Ingredients
Scale
- 15–20 Brussel Sprouts
- 3 – 3oz Chicken Tenders
- Mozzarella Cheese
- Pine Nuts (optional)
- Whole Wheat Pizza Dough (I made mine using Betty Crocker’s Pizza Dough recipe and substituted the all-purpose flour for whole wheat. Buying store-bought or prepping ahead of time will SIGNIFICANTLY cut down your prep time!)
- Sriracha
- Olive Oil
- Roasted Red Pepper Flakes
- Onion Powder
- Garlic Powder
- Smoked Paprika
- Salt
- Pepper
Instructions
Sriracha Chicken +Brussel Sprouts
- Preheat oven to 400F
- Chop brussel sprouts into thin, 1/4″ pieces and place in a medium bowl
- Combine 2T. olive oil with salt and pepper and coat Brussel Sprouts
- Place brussel sprouts on a lined baking sheet and bake for 15 mins.
- Stir and place back in the oven for 15 minutes.
- While the brussel sprouts are cooking, slice chicken into thin strips
- Add sriracha, olive oil, red pepper flakes, onion powder, garlic powder, and smoked paprika to the bag. Add in chicken and marinate in the fridge for at least 30 mins.
- Grill chicken (I used a George Foreman which significantly cut down cooking time!) until completely cooked.

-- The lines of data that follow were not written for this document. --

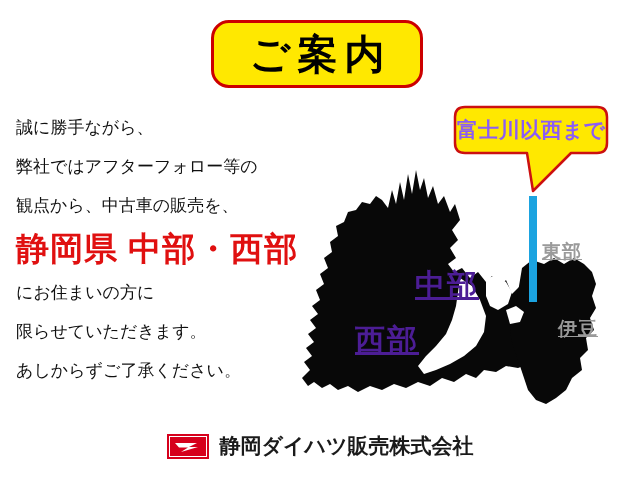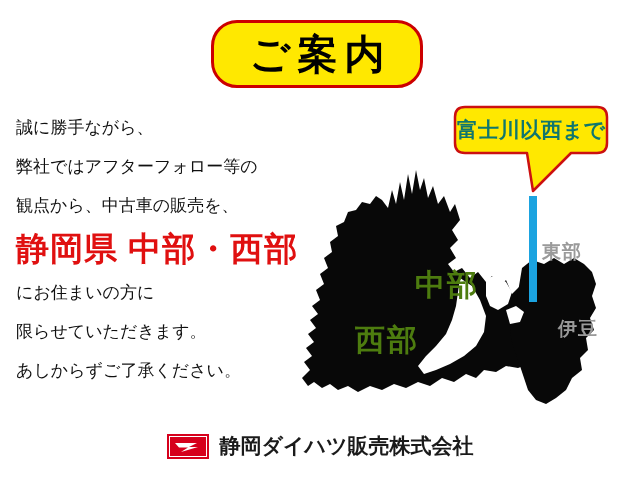"ご案内" #title-banner { border-radius: 26px -> 18px }
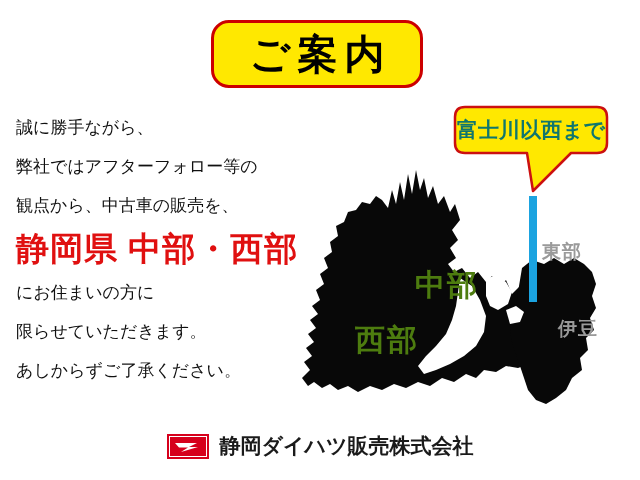"富士川以西まで" #callout-text { color: #0f766e -> #8b5cf6 }
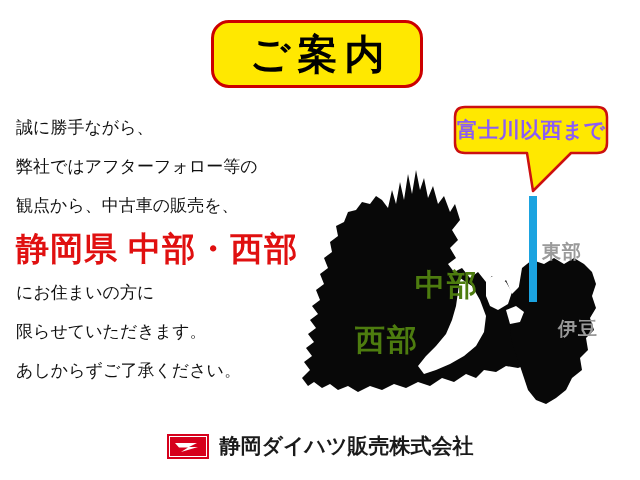"東部" .map-label { text-decoration: none -> underline }
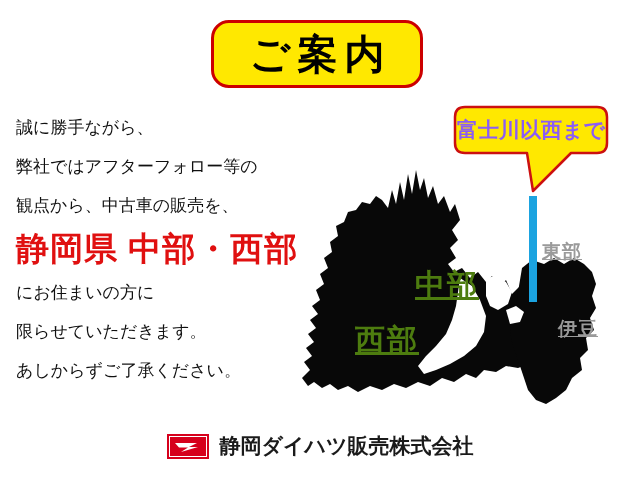"中部" .map-label.included { color: #4d7c0f -> #4c1d95 }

If you aren’t into trying the pizza, you can stop here! Pair the sriracha chicken and Brussel sprouts with some brown rice or quinoa for a delicious lunch!
Pizza Assembly
- Bake pizza crust according to package or recipe directions
- Slice mozzarella cheese and cover pizza. Add sriracha chicken, roasted brussel sprouts, and pine nuts. Cook until cheese is melted.
- Remove from oven and top with sriracha sauce. Enjoy!